1

Topic: SQL to LDAP

==== Required information ====
- iRedMail version: v2.1.1
- Store mail accounts in which backend (LDAP/MySQL/PGSQL): (MySQL)
- Web server (Apache or Nginx): Apache
- Linux/BSD distribution name and version: FreeBSD 10.1-RELEASE #0 r274401
- Related log if you're reporting an issue:
====

Is there a migration tool / path to switch the backend from SQL to LDAP?
Or, alternatively, a tool to use SQL as LDAP(back-sql)

thanks in advance.

----

Spider Email Archiver: On-Premises, lightweight email archiving software developed by iRedMail team. Supports Amazon S3 compatible storage and custom branding.

2

Re: SQL to LDAP

Unfortunately, no. You have to write script to export sql accounts and convert them to ldap accounts manually.

3

Re: SQL to LDAP

That's pretty much the direction I'm going. For some of the user facing tools,
I'm having to authenticate them via PHP and I'm having trouble figuring exactly which
hashing method is being used when a user is created.

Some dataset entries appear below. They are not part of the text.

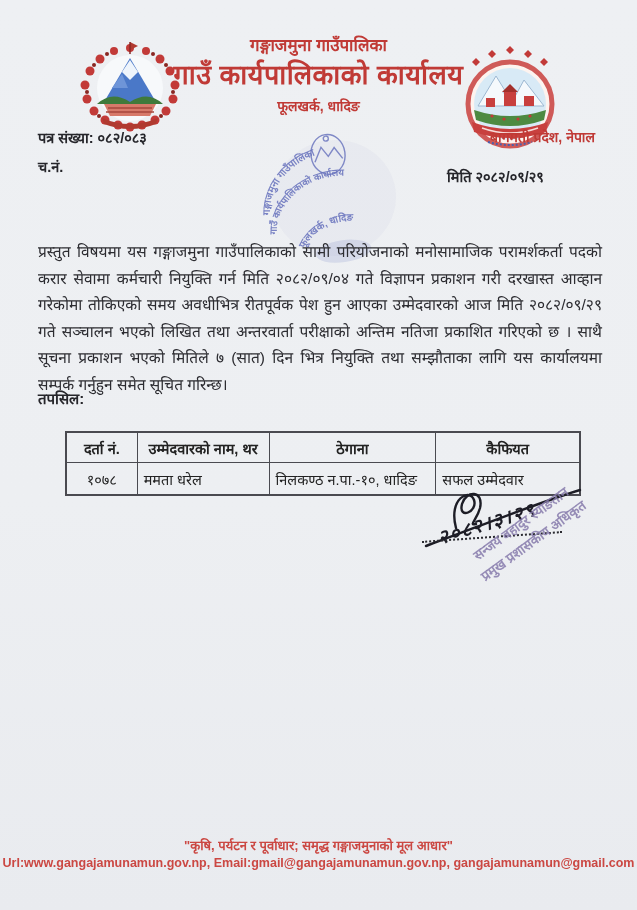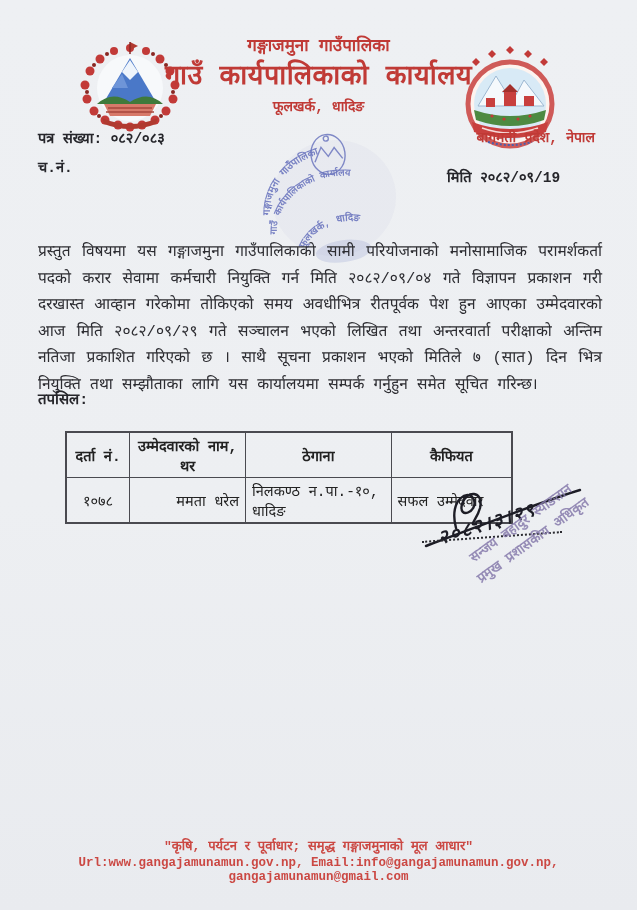--- a/index.html
+++ b/index.html
@@ -1,44 +1,44 @@
 <!DOCTYPE html>
 <html><head>
 <meta charset="utf-8">
 <style>
   html,body{margin:0;padding:0;background:#d8dadd;}
   .page{
     position:relative;width:637px;height:910px;margin:0 auto;
     background:linear-gradient(180deg,#eef0f3 0%,#edeff2 55%,#e9ebef 100%);
-    font-family:Liberation Mono, monospace;
+    font-family:Liberation Sans, sans-serif;
     color:#2e2e33;overflow:hidden;
   }
   .abs{position:absolute;}
   .red{color:#c03a36;text-align:center;}
   .center{text-align:center;width:100%;left:0;}
   .hdr-muni{top:33px;font-size:17px;font-weight:bold;}
   .hdr-office{top:55px;font-size:27px;font-weight:bold;letter-spacing:.5px;}
   .hdr-addr{top:96px;font-size:14px;font-weight:bold;}
   .meta{font-size:14.5px;font-weight:600;color:#26262b;}
   .province{font-size:14px;font-weight:bold;}
   .subject{top:206px;font-size:15.5px;font-weight:bold;color:#222;
     text-decoration:underline;text-underline-offset:4px;}
   .body-par{left:38px;top:239px;width:564px;font-size:15.5px;line-height:1.71;
     text-align:justify;color:#2c2c31;}
   .tapasil{left:38px;top:388px;font-size:15px;font-weight:600;color:#26262b;}
   .advline{left:38px;top:410px;width:564px;font-size:15px;font-weight:600;color:#26262b;}
   .advline .post{position:absolute;left:245px;top:0;}
-  table.result{position:absolute;left:65px;top:431px;width:448px;
+  table.result{position:absolute;left:65px;top:431px;width:516px;
     border-collapse:collapse;font-size:14.5px;color:#222;}
   table.result th,table.result td{border:1.6px solid #4a4a50;padding:2px 6px;}
   table.result{border:2.5px solid #4a4a50;}
   table.result th{font-weight:600;height:25px;}
   table.result td{height:27px;}
   .c-reg{width:62px;text-align:center;}
-  .c-name{width:128px;text-align:right;}
+  .c-name{width:128px;text-align:left;}
   .c-addr{width:170px;text-align:left;}
   .c-rem{width:144px;text-align:left;margin-left:23px;}
   table.result th.c-name,table.result th.c-addr,table.result th.c-rem{text-align:center;}
   .stamp{left:258px;top:128px;width:152px;height:138px;transform:rotate(-8deg);opacity:.88;}
   .sig-svg{left:412px;top:484px;}
   .hand-date{left:436px;top:510px;font-size:19px;font-weight:600;color:#1d1d26;
     transform:rotate(-17deg);font-style:italic;letter-spacing:2px;}
   .dotline{left:422px;top:536px;width:140px;height:0;border-bottom:2.2px dotted #2a2a30;
     transform:rotate(-4deg);}
   .purple-stamp{left:438px;top:562px;width:212px;transform:rotate(-36deg);
@@ -142,21 +142,21 @@
       <path d="M14,78 Q52,92 90,78 L88,88 Q52,100 16,88 Z" fill="#c8403e"></path>
       <path d="M24,84 Q52,94 80,84" stroke="#f6d9d8" stroke-width="1.4" fill="none"></path>
 
       <path d="M30,98 Q52,104 74,98" stroke="#4a5fae" stroke-width="2" stroke-dasharray="2 2" fill="none"></path>
     </svg>
   </div>
 
   <div class="abs meta" style="left:38px;top:127px;">पत्र संख्या: ०८२/०८३</div>
   <div class="abs red province" style="right:42px;top:127px;">बागमती प्रदेश, नेपाल</div>
   <div class="abs meta" style="left:38px;top:156px;">च.नं.</div>
-  <div class="abs meta" style="left:447px;top:166px;">मिति २०८२/०९/19</div>
+  <div class="abs meta" style="left:447px;top:166px;">मिति २०८२/०९/२९</div>
 
 
   <div class="abs stamp">
     <svg width="152" height="138" viewBox="0 0 152 138">
       <g stroke="#5b67b8" fill="none" stroke-width="1.4" opacity=".85">
         <ellipse cx="76" cy="26" rx="17" ry="20"></ellipse>
         <path d="M62,32 L70,18 L76,28 L83,20 L90,32"></path>
         <circle cx="76" cy="10" r="2.5"></circle>
       </g>
       <defs>
@@ -213,15 +213,15 @@
   </div>
   <div class="abs hand-date">२०८२।३।२९</div>
   <div class="abs dotline"></div>
 
   <div class="abs purple-stamp">
     <div>सन्जय बहादुर स्याङतान</div>
     <div>प्रमुख प्रशासकीय अधिकृत</div>
   </div>
 
   <div class="abs center footer-slogan">"कृषि, पर्यटन र पूर्वाधार; समृद्ध गङ्गाजमुनाको मूल आधार"</div>
-  <div class="abs center footer-contact">Url:www.gangajamunamun.gov.np, Email:info@gangajamunamun.gov.np, gangajamunamun@gmail.com</div>
+  <div class="abs center footer-contact">Url:www.gangajamunamun.gov.np, Email:gmail@gangajamunamun.gov.np, gangajamunamun@gmail.com</div>
 
 </div>
 
 </body></html>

BSD 10, settings.py = DEFAULT_PASSWORD_SCHEME = 'BCRYPT'

Any suggestions?

4

Re: SQL to LDAP

Look at your MySQL Database, at vmail.mailbox at the password column and most likely you'll see your hashed prefixed with the hash thats used, like {SSHA512} or {CRYPT}
Keep in mind, each password might be hashed with a different mechanism due to this, so your script should account for that

5

Re: SQL to LDAP

I've got {CRYPT} on certain users and no prefix on others (which makes sense for my environment, administrative vs. role mailboxes). What I'm struggling with is getting php to the correct method to compare for authentication. Information overload at this point.

6

Re: SQL to LDAP

Why don't you just cut a corner and use imap_open to use Dovecot's internals to check your authentication?

7

Re: SQL to LDAP

without trying that yet, it seems I'm missing something small...
using...
$crypt_password=password_hash($password, PASSWORD_BCRYPT);

[db_password] => {CRYPT}$2a$12
[crypt_password] => $2y$10$f.

8

Re: SQL to LDAP

Prefixing is manual
and the hashes actually contain a salt
the first n bits are the hash, the rest is the salt
in {SSHA512} the first 512 bits are the Hash, whatever is after that is the salt.